Three Books to Help You Understand White Privilege & Fragility

It only takes one look at the comments section of any #BlackLivesMatter post to see just how uneducated some White folks are about issues of racial injustice and police brutality. On the one hand, and as a White person, I understand that it is easy to be uninformed on these topics, because we simply do not experience it daily or in every aspect of our lives. But, on the other hand, it is 2020 folks. Technology has placed information literally at your fingertips. So, let us take a break from playing Stardew Valley, let us switch off Netflix for once, and let us try to understand our own privilege and learn how to best support Black people and people of colour in their struggle towards racial liberation. 

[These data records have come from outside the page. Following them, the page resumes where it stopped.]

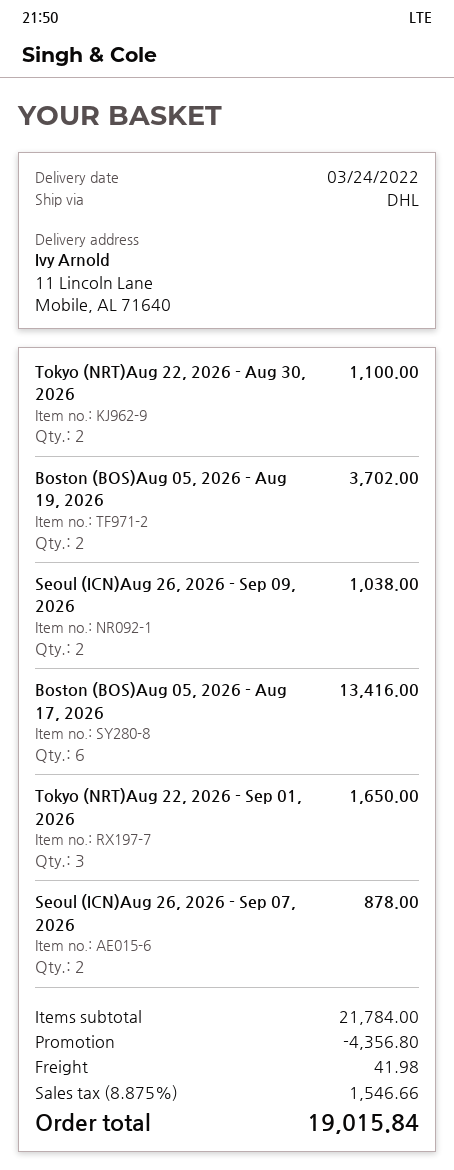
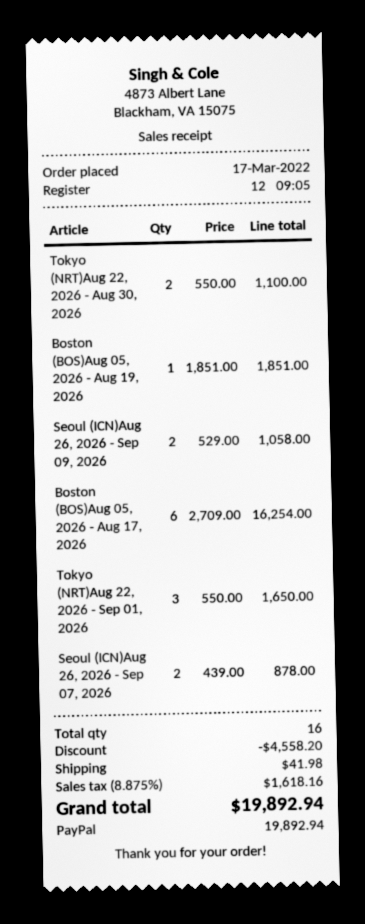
Boston (BOS)Aug 05, 2026 - Aug 19, 2026: 2 for 3702.00 -> 1 for 1851.00
Seoul (ICN)Aug 26, 2026 - Sep 09, 2026: 2 for 1038.00 -> 2 for 1058.00
Boston (BOS)Aug 05, 2026 - Aug 17, 2026: 6 for 13416.00 -> 6 for 16254.00
discount: 4356.80 -> 4558.20
tax: 8.875% = 1546.66 -> 8.875% = 1618.16
total: 19015.84 -> 19892.94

In this article, I explore three best-seller books for you to read as a start to understanding the vast racial inequalities in our societies and our outrage:

Encountering Apartheid’s Ghosts (by Leon Wessels) – This recently released gem is an inspiring journey from the depths of Apartheid to where we are now. Written by an Afrikaner lawyer whose education was rooted in ideas of white superiority, his tale shows how one can overcome your conservative and biased background of being White. His book revisits our historical milestones and explores the gruesome legacies of Apartheid. His story as a courageous politician, a progressive lawyer, and an activist is an inspiration of how white people can change their mindset and contribute to combatting racial inequalities.

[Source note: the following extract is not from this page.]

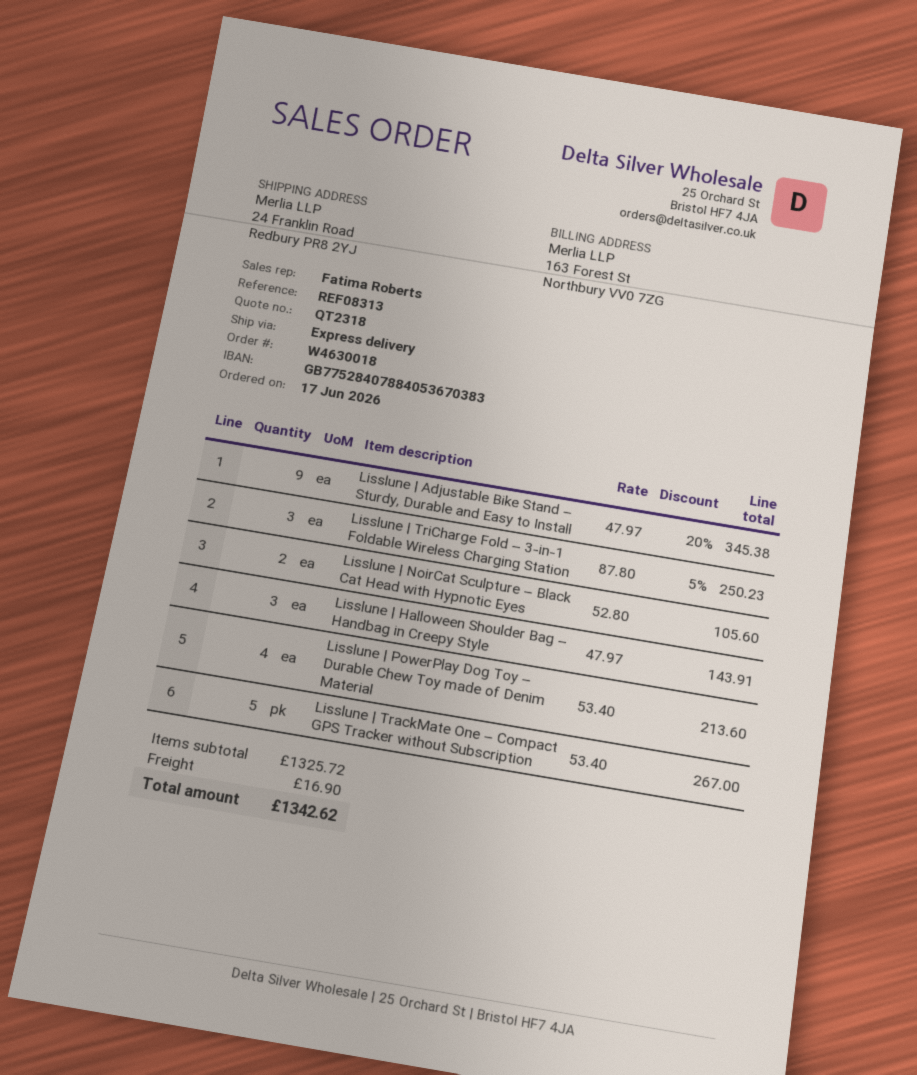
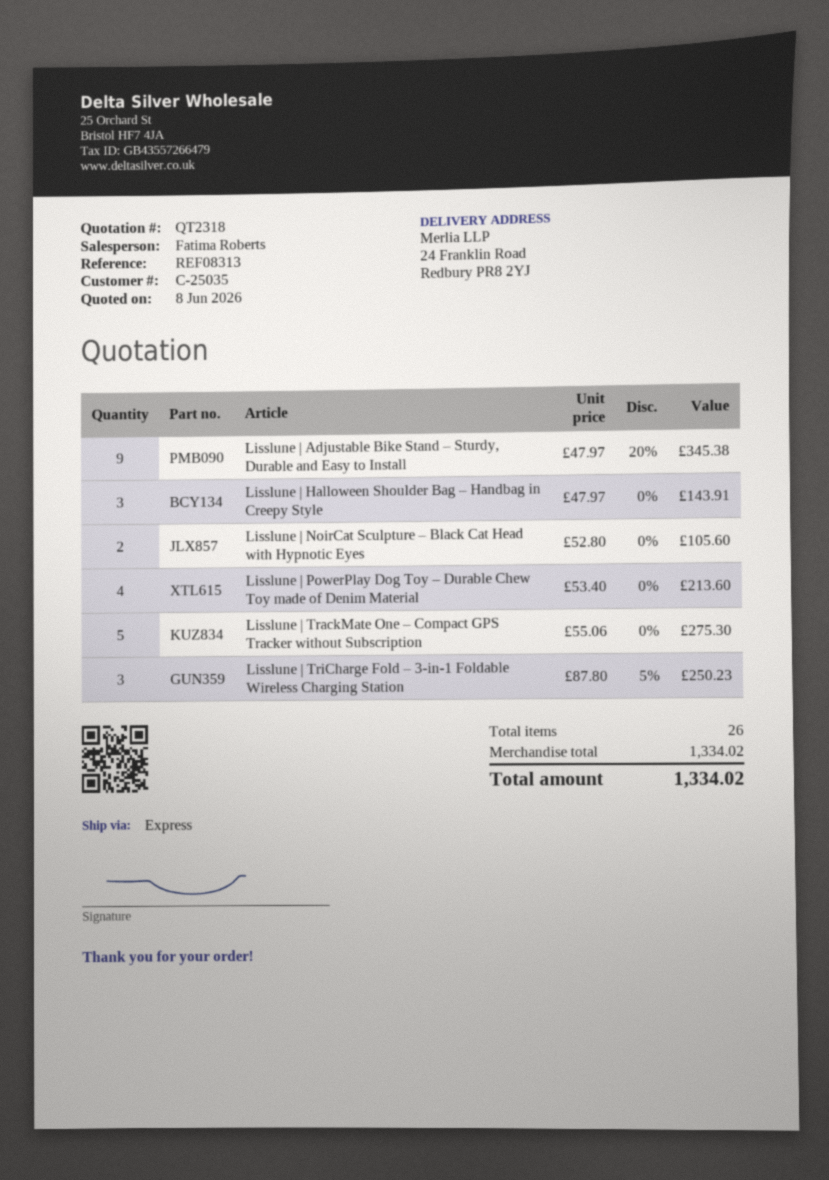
Lisslune | TrackMate One – Compact GPS Tracker without Subscription: 5 x 53.40 = 267.00 -> 5 x 55.06 = 275.30
subtotal: 1325.72 -> 1334.02
shipping: 16.90 -> none
total: 1342.62 -> 1334.02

White Fragility – Why it is so hard for white people to talk about racism (by Robin DiAngelo) – An international best-seller, and my favourite must-read book. It addresses one integral part of racism: “White people do not want to talk about race." White fragility describes the defensiveness that White people exhibit when their ideas about race and racism are challenged or when they feel implicated in ideas of white supremacy. DiAngelo explores how our still segregated society insulates White people from racial discomfort, which makes them fall apart when they are confronted. She explains why we are so offended by racial triggers like, “Dear White People” on Netflix or #BlackLivesMatter. This is an excellent read to make yourself and others around you aware how problematic our immediate defensiveness can be. 

The Black and the Blue: A cop reveals the crimes, racism and injustice in America’s law enforcement (by Matthew Horace and Ron Harris) – The murder of yet another Black man, George Floyd, by cops in Minneapolis, has made this book more relevant than ever. This book is not for the faint-hearted. It contains gut-wrenching personal accounts from interviews with law enforcement officials that will show you the brutal and violent racism perpetuated by those we task with protecting our lives. This book unpacks some of America’s most horrifying police shootings, based on race, which will open your eyes to the oppression of Black people and people of colour in a way that you can never again turn a blind eye.

It is time for White folks like us to take a stance. We need to stand by our friends and family who are Black or people of colour. We need to do this even when it is not comfortable or convenient, even when we face backlash, even when we lose things dear to us. We can no longer stay silent; we can no longer not choose sides. It is time to join in the fight.

I will leave you with the words of Desmond Tutu: “If you are neutral in situations of injustice, you have chosen the side of the oppressor. If an elephant has its foot on the tail of a mouse and you say that you are neutral, the mouse will not appreciate your neutrality.”